> **YOUR TASK**:
Within the records below, filter for lines carrying the word "name" and copy them.

> **GIVEN DATA**:
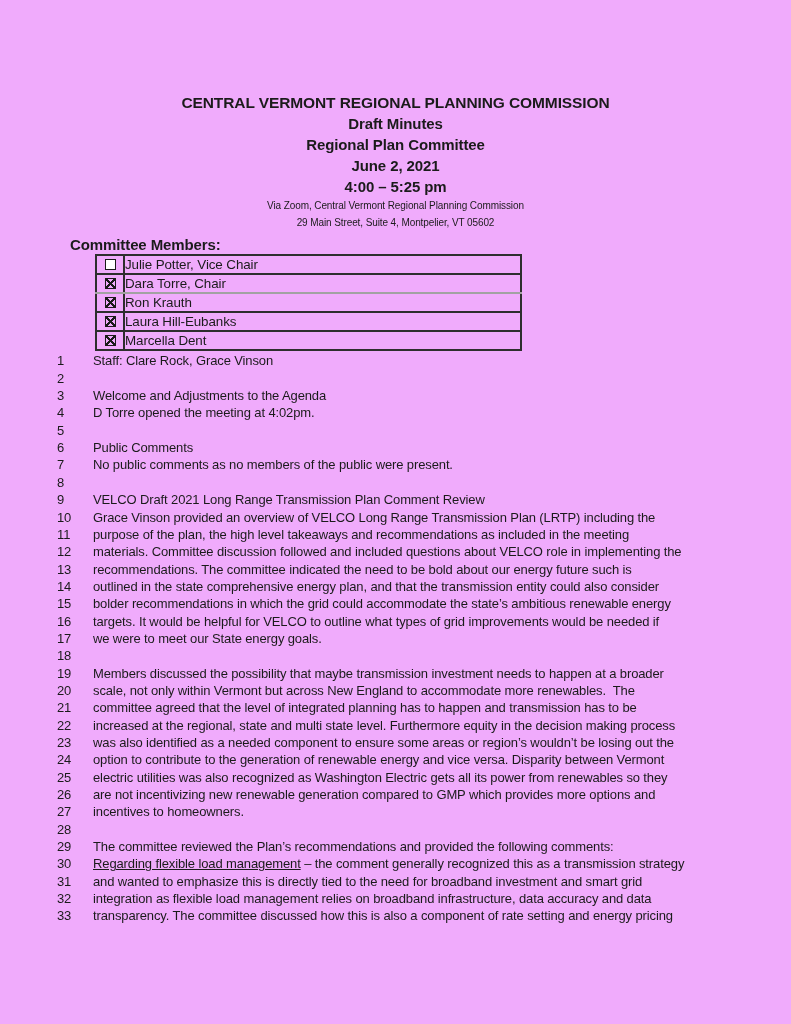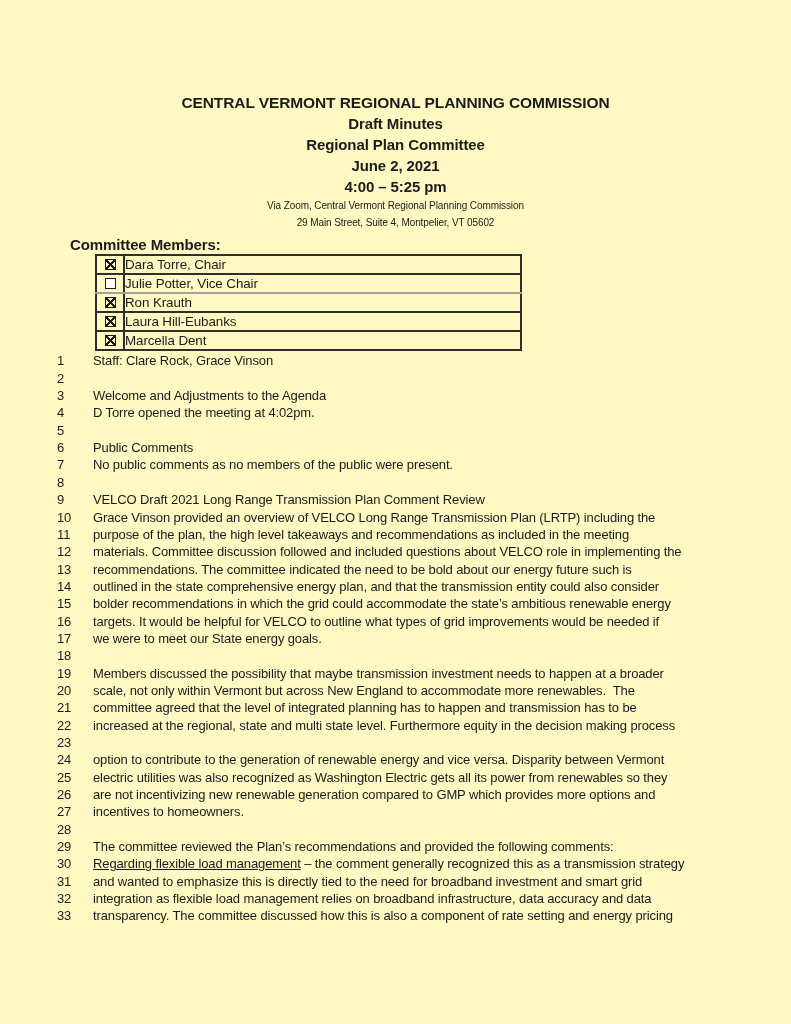--- a/index.html
+++ b/index.html
@@ -1,18 +1,18 @@
 <!DOCTYPE html>
 <html><head>
 <meta charset="utf-8">
 <style>
   * { margin:0; padding:0; box-sizing:border-box; }
   html,body { background:#e8e8e8; }
   .page {
-    width:791px; height:1024px; margin:0 auto; background:#fef9c3;
+    width:791px; height:1024px; margin:0 auto; background:#f0abfc;
     position:relative; overflow:hidden; color:#1b1b1b;
     font-family:"Liberation Sans", sans-serif;
   }
   .header { text-align:center; padding-top:92px; }
   .doc-title { font-size:15.5px; font-weight:bold; line-height:21px; letter-spacing:-0.1px; }
   .doc-sub   { font-size:15px;   font-weight:bold; line-height:21px; letter-spacing:-0.1px; }
   .doc-venue { font-size:10px; line-height:17.2px; letter-spacing:-0.1px; }
 
   .committee-label {
     margin:5px 0 0 70px; font-size:15px; font-weight:bold; letter-spacing:-0.1px;
@@ -62,26 +62,26 @@
     <div class="doc-sub">4:00 – 5:25 pm</div>
     <div class="doc-venue">Via Zoom, Central Vermont Regional Planning Commission</div>
     <div class="doc-venue">29 Main Street, Suite 4, Montpelier, VT 05602</div>
   </div>
 
   <div class="committee-label">Committee Members:</div>
 
   <table class="committee">
     <tbody>
         <tr>
+          <td class="cb-cell"><span class="cb"></span></td>
+          <td class="name-cell">Julie Potter, Vice Chair</td>
+        </tr>
+        <tr>
           <td class="cb-cell"><span class="cb checked"></span></td>
           <td class="name-cell">Dara Torre, Chair</td>
-        </tr>
-        <tr>
-          <td class="cb-cell"><span class="cb"></span></td>
-          <td class="name-cell">Julie Potter, Vice Chair</td>
         </tr>
         <tr>
           <td class="cb-cell"><span class="cb checked"></span></td>
           <td class="name-cell">Ron Krauth</td>
         </tr>
         <tr>
           <td class="cb-cell"><span class="cb checked"></span></td>
           <td class="name-cell">Laura Hill-Eubanks</td>
         </tr>
         <tr>
@@ -107,21 +107,21 @@
       <div class="line"><span class="num">13</span><span class="text"><span>recommendations. The committee indicated the need to be bold about our energy future such is</span></span></div>
       <div class="line"><span class="num">14</span><span class="text"><span>outlined in the state comprehensive energy plan, and that the transmission entity could also consider</span></span></div>
       <div class="line"><span class="num">15</span><span class="text"><span>bolder recommendations in which the grid could accommodate the state’s ambitious renewable energy</span></span></div>
       <div class="line"><span class="num">16</span><span class="text"><span>targets. It would be helpful for VELCO to outline what types of grid improvements would be needed if</span></span></div>
       <div class="line"><span class="num">17</span><span class="text"><span>we were to meet our State energy goals.</span></span></div>
       <div class="line"><span class="num">18</span><span class="text"></span></div>
       <div class="line"><span class="num">19</span><span class="text"><span>Members discussed the possibility that maybe transmission investment needs to happen at a broader</span></span></div>
       <div class="line"><span class="num">20</span><span class="text"><span>scale, not only within Vermont but across New England to accommodate more renewables.  The</span></span></div>
       <div class="line"><span class="num">21</span><span class="text"><span>committee agreed that the level of integrated planning has to happen and transmission has to be</span></span></div>
       <div class="line"><span class="num">22</span><span class="text"><span>increased at the regional, state and multi state level. Furthermore equity in the decision making process</span></span></div>
-      <div class="line"><span class="num">23</span></div>
+      <div class="line"><span class="num">23</span><span class="text"><span>was also identified as a needed component to ensure some areas or region’s wouldn’t be losing out the</span></span></div>
       <div class="line"><span class="num">24</span><span class="text"><span>option to contribute to the generation of renewable energy and vice versa. Disparity between Vermont</span></span></div>
       <div class="line"><span class="num">25</span><span class="text"><span>electric utilities was also recognized as Washington Electric gets all its power from renewables so they</span></span></div>
       <div class="line"><span class="num">26</span><span class="text"><span>are not incentivizing new renewable generation compared to GMP which provides more options and</span></span></div>
       <div class="line"><span class="num">27</span><span class="text"><span>incentives to homeowners.</span></span></div>
       <div class="line"><span class="num">28</span><span class="text"></span></div>
       <div class="line"><span class="num">29</span><span class="text"><span>The committee reviewed the Plan’s recommendations and provided the following comments:</span></span></div>
       <div class="line"><span class="num">30</span><span class="text"><span class="u">Regarding flexible load management</span><span> – the comment generally recognized this as a transmission strategy</span></span></div>
       <div class="line"><span class="num">31</span><span class="text"><span>and wanted to emphasize this is directly tied to the need for broadband investment and smart grid</span></span></div>
       <div class="line"><span class="num">32</span><span class="text"><span>integration as flexible load management relies on broadband infrastructure, data accuracy and data</span></span></div>
       <div class="line"><span class="num">33</span><span class="text"><span>transparency. The committee discussed how this is also a component of rate setting and energy pricing</span></span></div>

> **TASK RESPONSE**:
+          <td class="name-cell">Julie Potter, Vice Chair</td>
           <td class="name-cell">Dara Torre, Chair</td>
-          <td class="name-cell">Julie Potter, Vice Chair</td>
           <td class="name-cell">Ron Krauth</td>
           <td class="name-cell">Laura Hill-Eubanks</td>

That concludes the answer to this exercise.